Task description — Print out the entries from the line containing "font-size: 15.5px;" through the last line, exactly, and print nothing else. Pictures are not copied.

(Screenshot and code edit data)

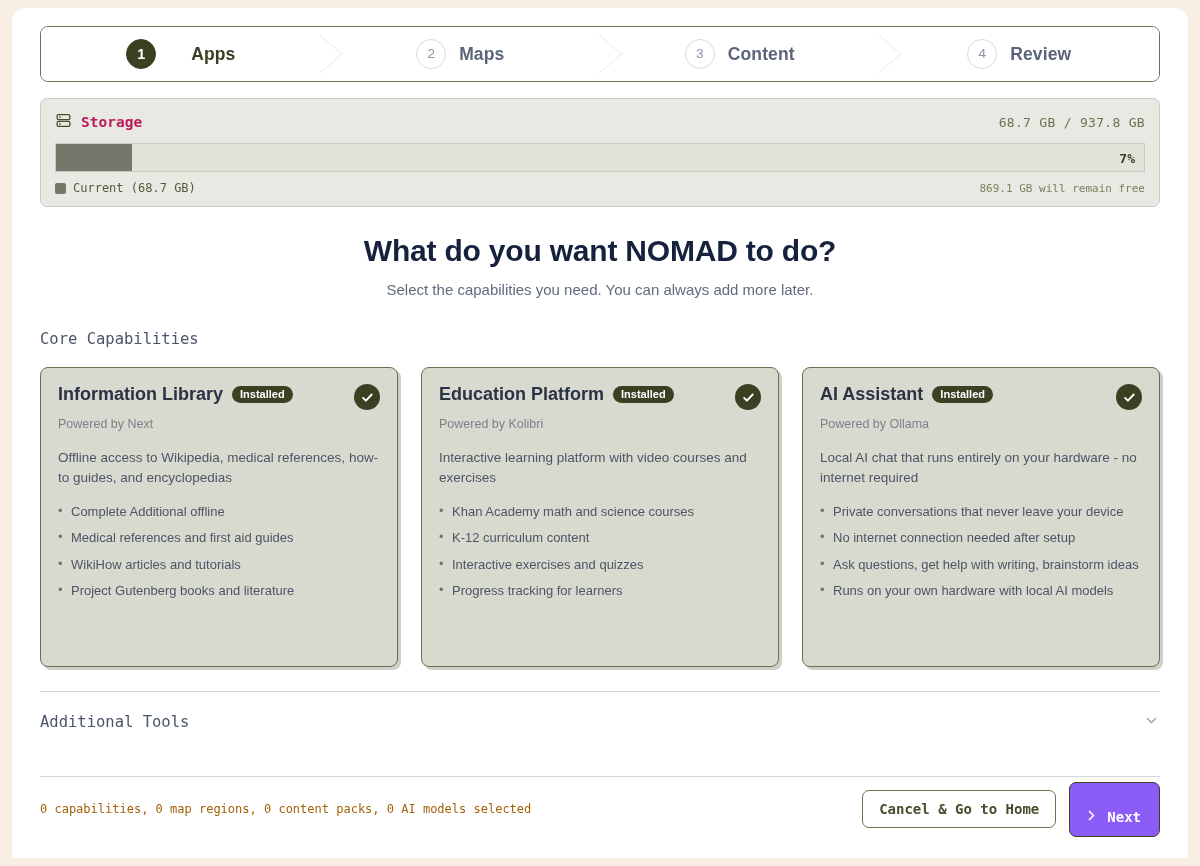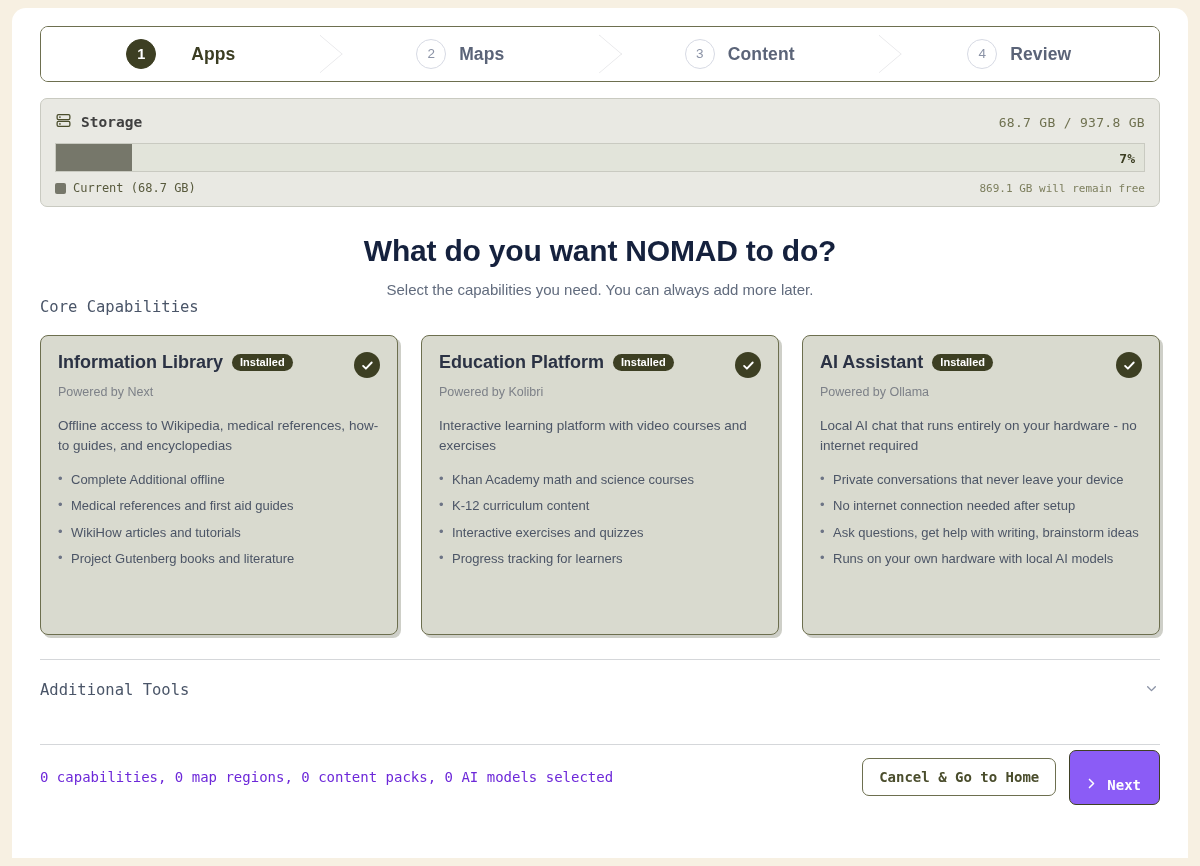--- a/index.html
+++ b/index.html
@@ -112,7 +112,7 @@
   .storage-title {
     font-size: 14.5px;
     font-weight: bold;
-    color: #404040;
+    color: #be185d;
     font-family: "DejaVu Sans Mono", monospace;
   }
   .storage-total {

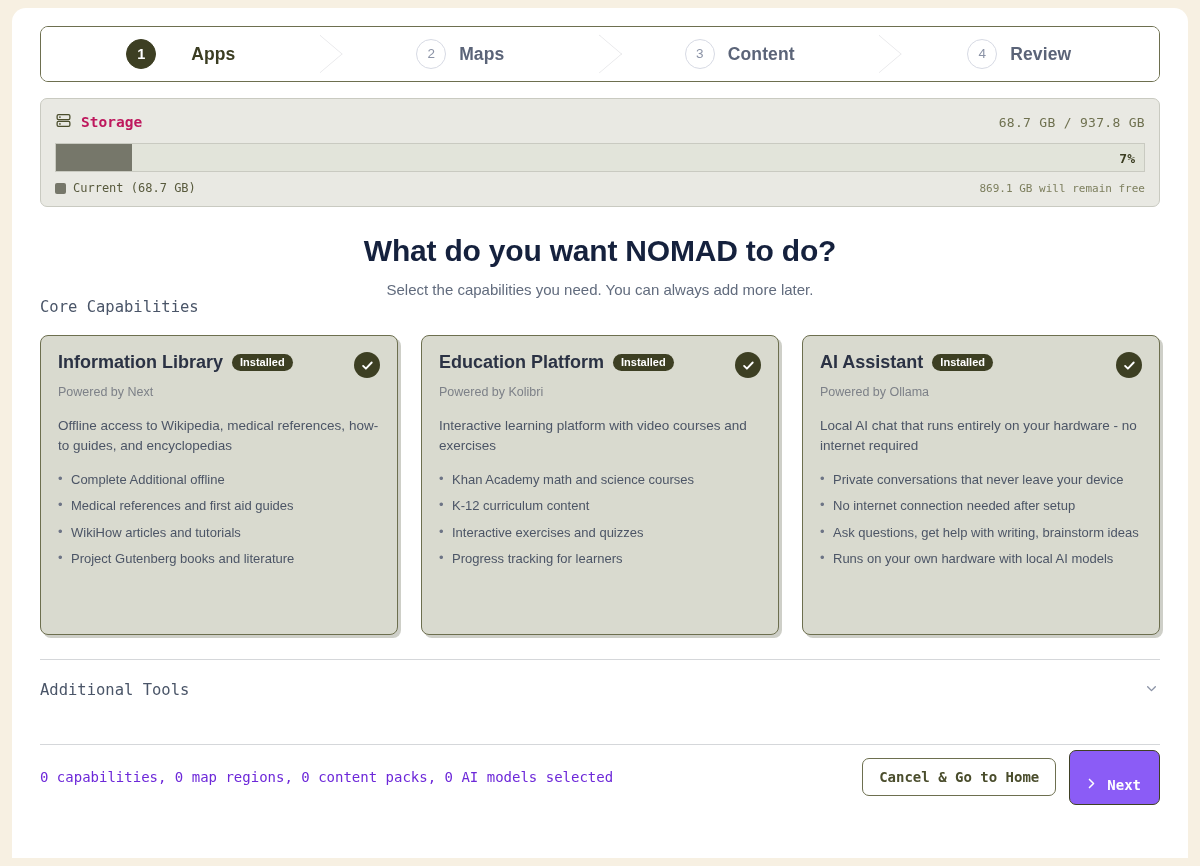--- a/index.html
+++ b/index.html
@@ -195,6 +195,7 @@
   .section-title {
     font-size: 15.5px;
     color: #4a5568;
+    margin-top: 32px;
     font-family: "DejaVu Sans Mono", monospace;
   }
 

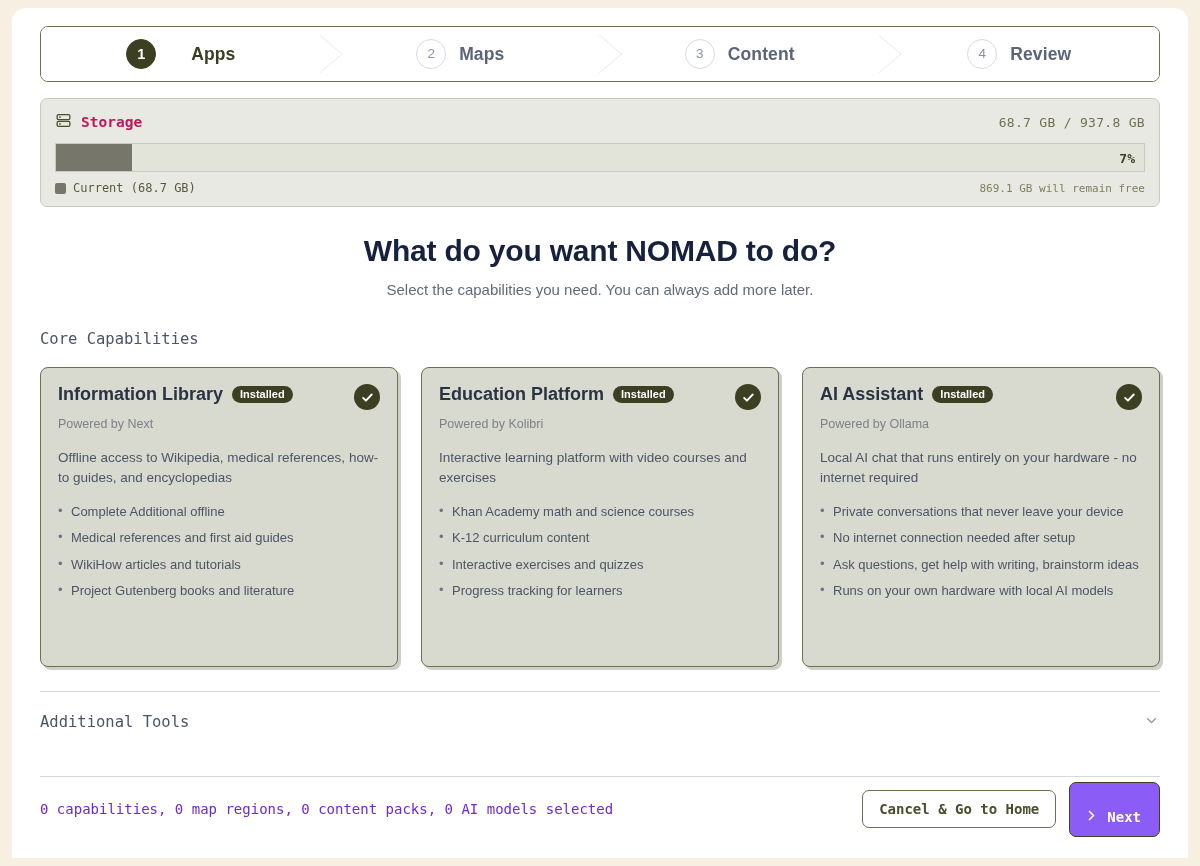--- a/index.html
+++ b/index.html
@@ -312,8 +312,8 @@
     justify-content: space-between;
   }
   .footer-status {
-    font-size: 14px;
-    color: #6d28d9;
+    font-size: 12px;
+    color: #a16207;
     font-family: "DejaVu Sans Mono", monospace;
   }
   .footer-btns {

Answer box —
     font-size: 15.5px;
     color: #4a5568;
+    margin-top: 32px;
     font-family: "DejaVu Sans Mono", monospace;
   }
 

--- a/index.html
+++ b/index.html
@@ -312,8 +312,8 @@
     justify-content: space-between;
   }
   .footer-status {
-    font-size: 14px;
-    color: #6d28d9;
+    font-size: 12px;
+    color: #a16207;
     font-family: "DejaVu Sans Mono", monospace;
   }
   .footer-btns {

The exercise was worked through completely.